# Using Bert for Question Answering
### Credit to Google's CoLab for helping providing code to get started

In [None]:
import torch
import torchtext
from torchnlp import *
import transformers
from transformers import BertTokenizer, BertForQuestionAnswering, AdamW
from tqdm.notebook import tqdm

device = torch.device("cuda" if torch.cuda.is_available() else "cpu")

In [None]:
# To load the model from Internet repository using model name. 
# Use this if you are running from your own copy of the notebooks
bert_model = 'bert-large-uncased-whole-word-masking-finetuned-squad' 

# To load the model from the directory on disk. Use this for Microsoft Learn module, because we have
# prepared all required files for you.
# bert_model = './bert'

tokenizer = BertTokenizer.from_pretrained(bert_model)

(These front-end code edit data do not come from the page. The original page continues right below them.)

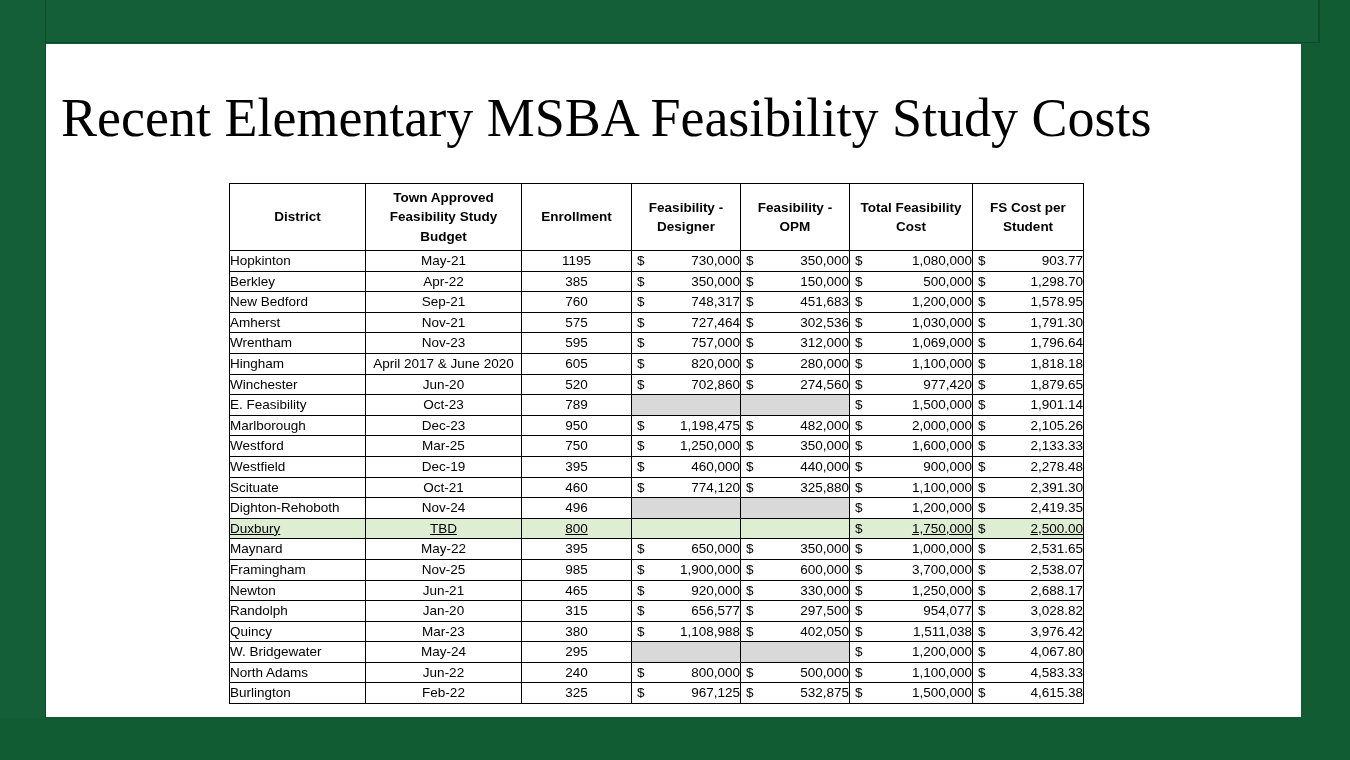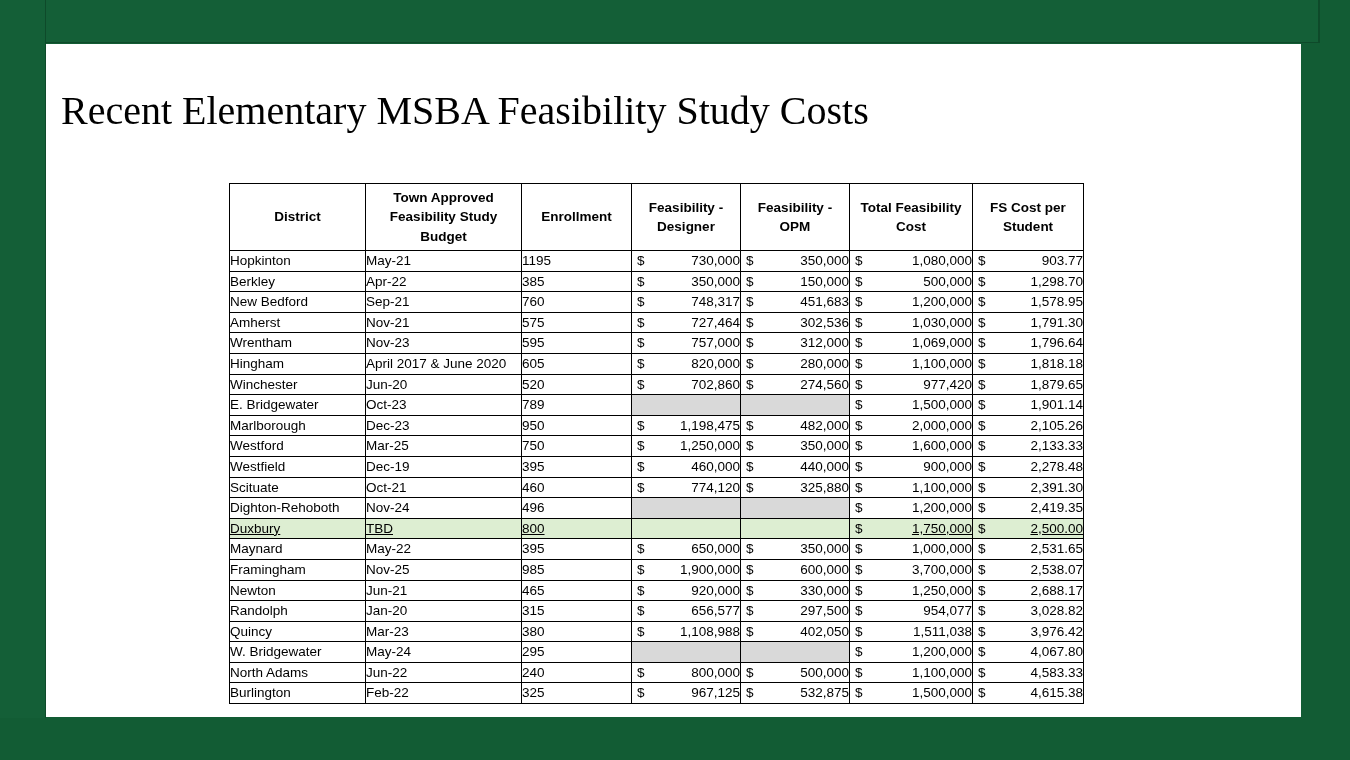"Recent Elementary MSBA Feasibility Study" .slide-title { font-size: 40px -> 54px }
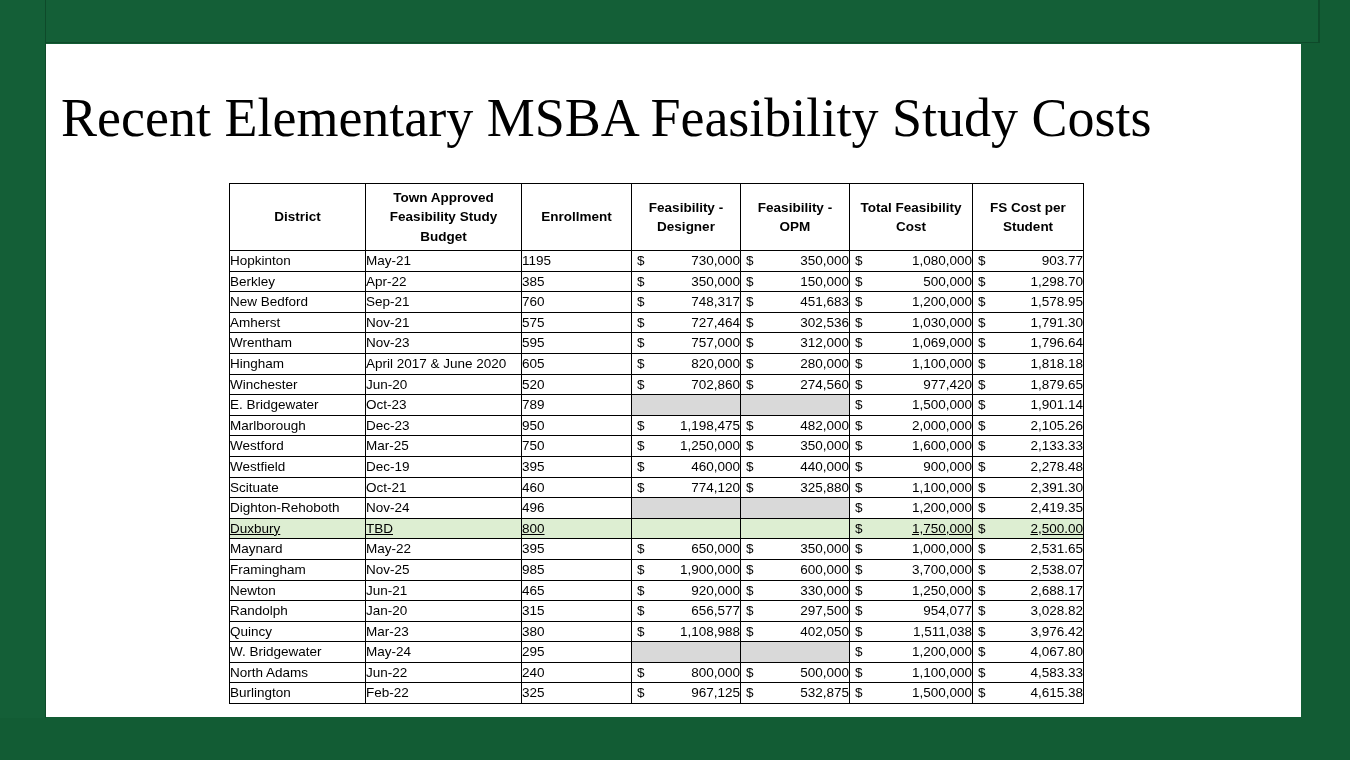"May-21" td.center { text-align: none -> center }
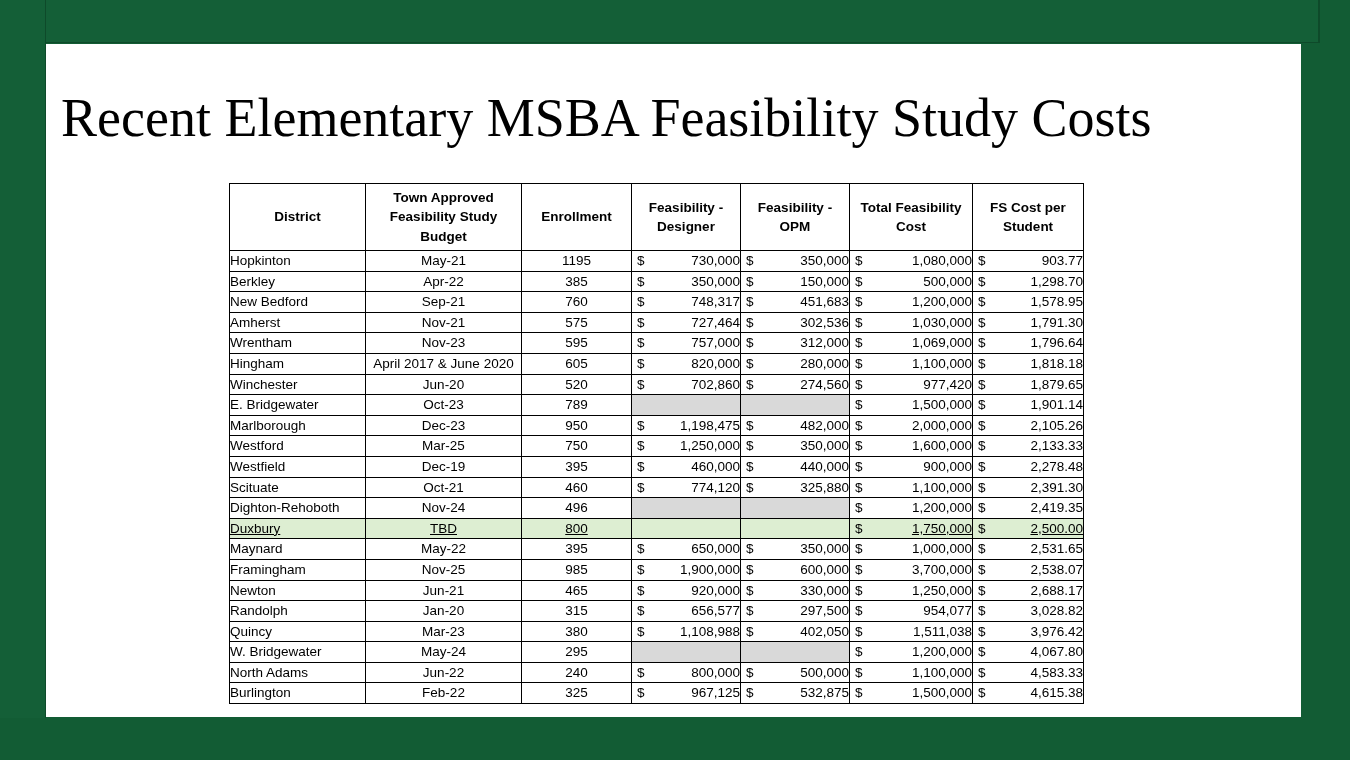"E. Bridgewater" td.district { text: Bridgewater -> Feasibility }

model = BertForQuestionAnswering.from_pretrained(bert_model)
optimizer = AdamW(model.parameters(), lr=3e-5)

model.to(device)

In [None]:
# question = "When did the British held American colonies declare their independence?"
question = "What did the American people declare their independence from?"
answer_text = "Independence Day, known colloquially as the Fourth of July, is a Federal Holiday in the United States which commemorates the ratification of the Declaration of Independence by the Second Continental Congress on July 4, 1776, establishing the United States of America. The Founding Father delegates of the Second Continental Congress declared that the Thirteen Colonies were no longer subject (and subordinate) to the monarch of Britain, King George III, and were now united, free, and independent states. The Congress voted to approve independence by passing the Lee Resolution on July 2 and adopted the Declaration of Independence two days later, on July 4."

input_ids = tokenizer.encode(question, answer_text)

print('The input has a total of {:} tokens.'.format(len(input_ids)))

In [None]:
tokens = tokenizer.convert_ids_to_tokens(input_ids)


# For each token and its id...
for token, id in zip(tokens, input_ids):
    
    # If this is the [SEP] token, add some space around it to make it stand out.
    if id == tokenizer.sep_token_id:
        print('')
    
    # Print the token string and its ID in two columns.
    print('{:<12} {:>6,}'.format(token, id))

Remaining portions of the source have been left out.